What the task requires:
Please, without the pictures, restate every entry exactly.

Source data:

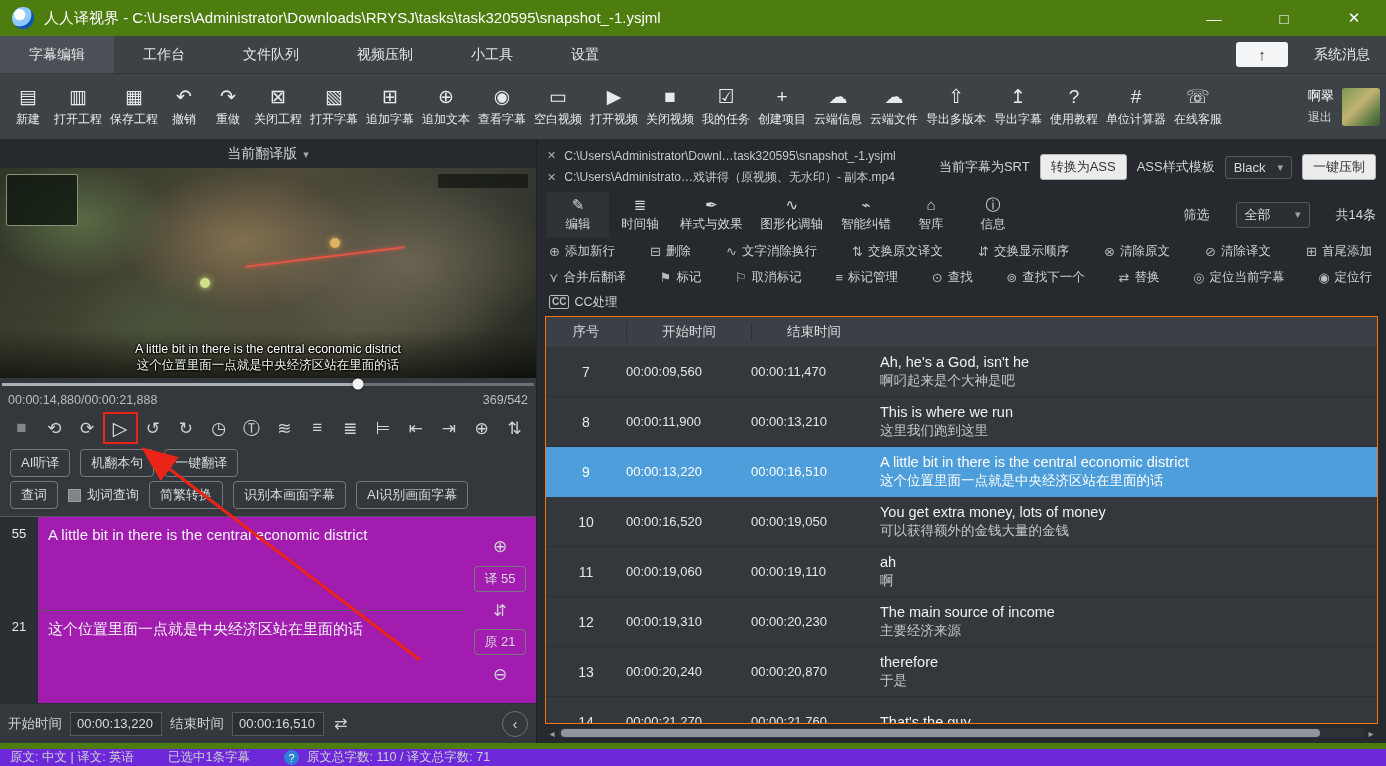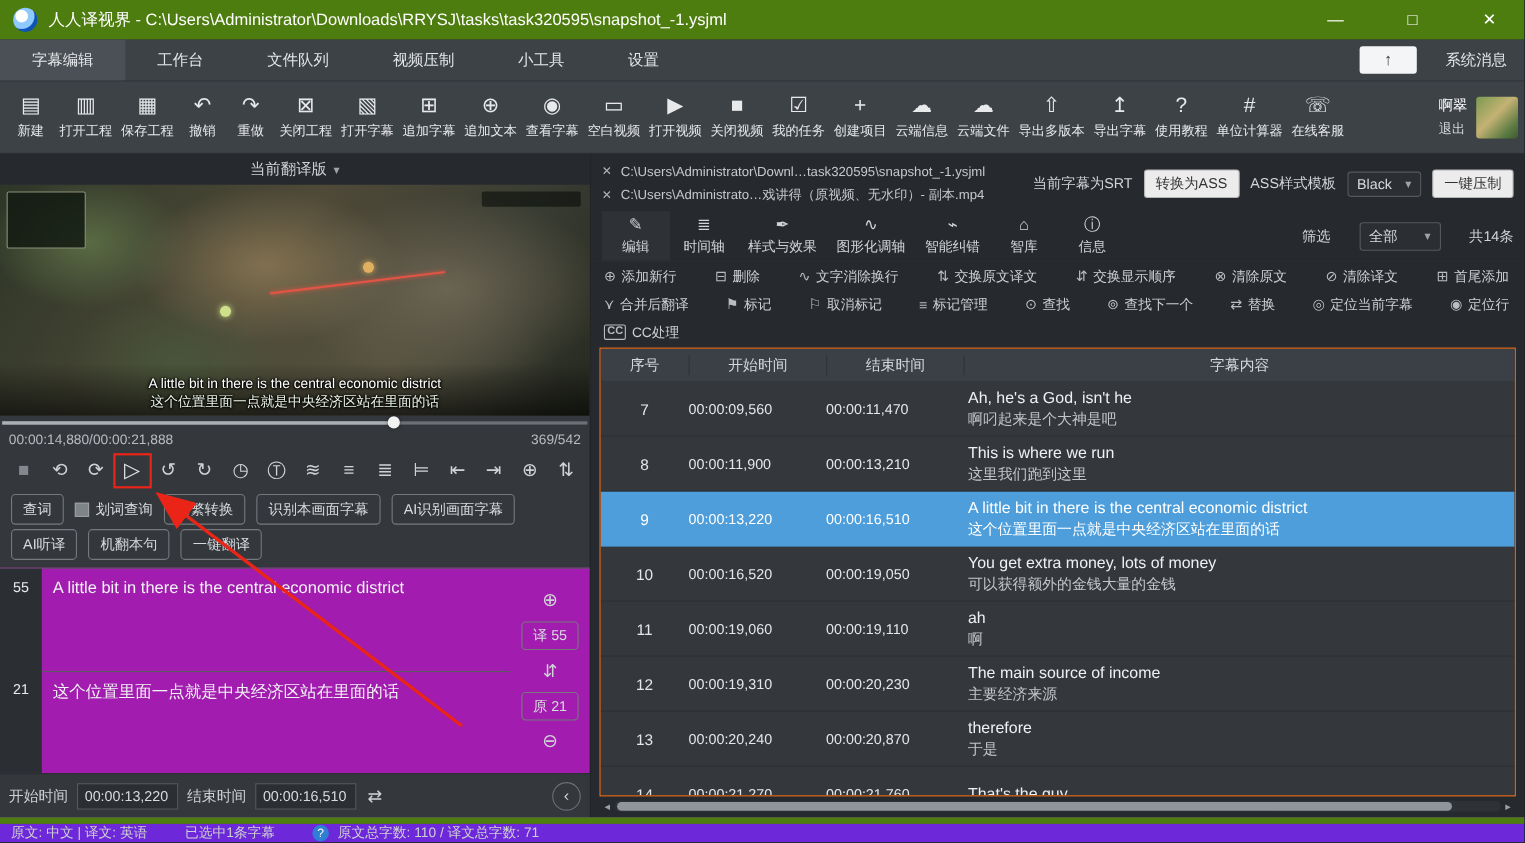--- a/index.html
+++ b/index.html
@@ -335,33 +335,33 @@
           <div class="pbtn">≡</div>
           <div class="pbtn">≣</div>
           <div class="pbtn">⊨</div>
           <div class="pbtn">⇤</div>
           <div class="pbtn">⇥</div>
           <div class="pbtn">⊕</div>
           <div class="pbtn">⇅</div>
         </div>
 
       <div class="toolrow">
+          <div class="obtn">AI听译</div>
+          <div class="obtn">机翻本句</div>
+          <div class="obtn">一键翻译</div>
+        </div>
+      <div class="toolrow">
           <div class="obtn">查词</div>
           <div class="checkwrap">
             <span class="checkbox"></span>
             <span class="chklbl">划词查询</span>
           </div>
           <div class="obtn">简繁转换</div>
           <div class="obtn">识别本画面字幕</div>
           <div class="obtn">AI识别画面字幕</div>
-        </div>
-      <div class="toolrow">
-          <div class="obtn">AI听译</div>
-          <div class="obtn">机翻本句</div>
-          <div class="obtn">一键翻译</div>
         </div>
 
       <div class="editor">
         <div class="gutter">
           <div class="gno">55</div>
           <div class="gno">21</div>
         </div>
         <div class="edit-texts">
           <div class="src">A little bit in there is the central economic district</div>
           <div class="tgt">这个位置里面一点就是中央经济区站在里面的话</div>
@@ -526,21 +526,20 @@
       <div class="ccrow">
         <span class="ccicon">CC</span>
         <span class="albl" style="font-size:12.5px;color:#cdd0d3;">CC处理</span>
       </div>
 
       <div class="stable">
         <div class="thead">
           <div class="th th-no">序号</div>
           <div class="th th-time">开始时间</div>
           <div class="th th-time">结束时间</div>
-          <div class="th th-content">字幕内容</div>
         </div>
         <div class="tbody">
             <div class="trow">
               <div class="c-no">7</div>
               <div class="c-time">00:00:09,560</div>
               <div class="c-time">00:00:11,470</div>
               <div class="c-content">
                 <div class="line-en">Ah, he's a God, isn't he</div>
                 <div class="line-zh">啊叼起来是个大神是吧</div>
               </div>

Result for this task:
--- a/index.html
+++ b/index.html
@@ -335,33 +335,33 @@
           <div class="pbtn">≡</div>
           <div class="pbtn">≣</div>
           <div class="pbtn">⊨</div>
           <div class="pbtn">⇤</div>
           <div class="pbtn">⇥</div>
           <div class="pbtn">⊕</div>
           <div class="pbtn">⇅</div>
         </div>
 
       <div class="toolrow">
+          <div class="obtn">AI听译</div>
+          <div class="obtn">机翻本句</div>
+          <div class="obtn">一键翻译</div>
+        </div>
+      <div class="toolrow">
           <div class="obtn">查词</div>
           <div class="checkwrap">
             <span class="checkbox"></span>
             <span class="chklbl">划词查询</span>
           </div>
           <div class="obtn">简繁转换</div>
           <div class="obtn">识别本画面字幕</div>
           <div class="obtn">AI识别画面字幕</div>
-        </div>
-      <div class="toolrow">
-          <div class="obtn">AI听译</div>
-          <div class="obtn">机翻本句</div>
-          <div class="obtn">一键翻译</div>
         </div>
 
       <div class="editor">
         <div class="gutter">
           <div class="gno">55</div>
           <div class="gno">21</div>
         </div>
         <div class="edit-texts">
           <div class="src">A little bit in there is the central economic district</div>
           <div class="tgt">这个位置里面一点就是中央经济区站在里面的话</div>
@@ -526,21 +526,20 @@
       <div class="ccrow">
         <span class="ccicon">CC</span>
         <span class="albl" style="font-size:12.5px;color:#cdd0d3;">CC处理</span>
       </div>
 
       <div class="stable">
         <div class="thead">
           <div class="th th-no">序号</div>
           <div class="th th-time">开始时间</div>
           <div class="th th-time">结束时间</div>
-          <div class="th th-content">字幕内容</div>
         </div>
         <div class="tbody">
             <div class="trow">
               <div class="c-no">7</div>
               <div class="c-time">00:00:09,560</div>
               <div class="c-time">00:00:11,470</div>
               <div class="c-content">
                 <div class="line-en">Ah, he's a God, isn't he</div>
                 <div class="line-zh">啊叼起来是个大神是吧</div>
               </div>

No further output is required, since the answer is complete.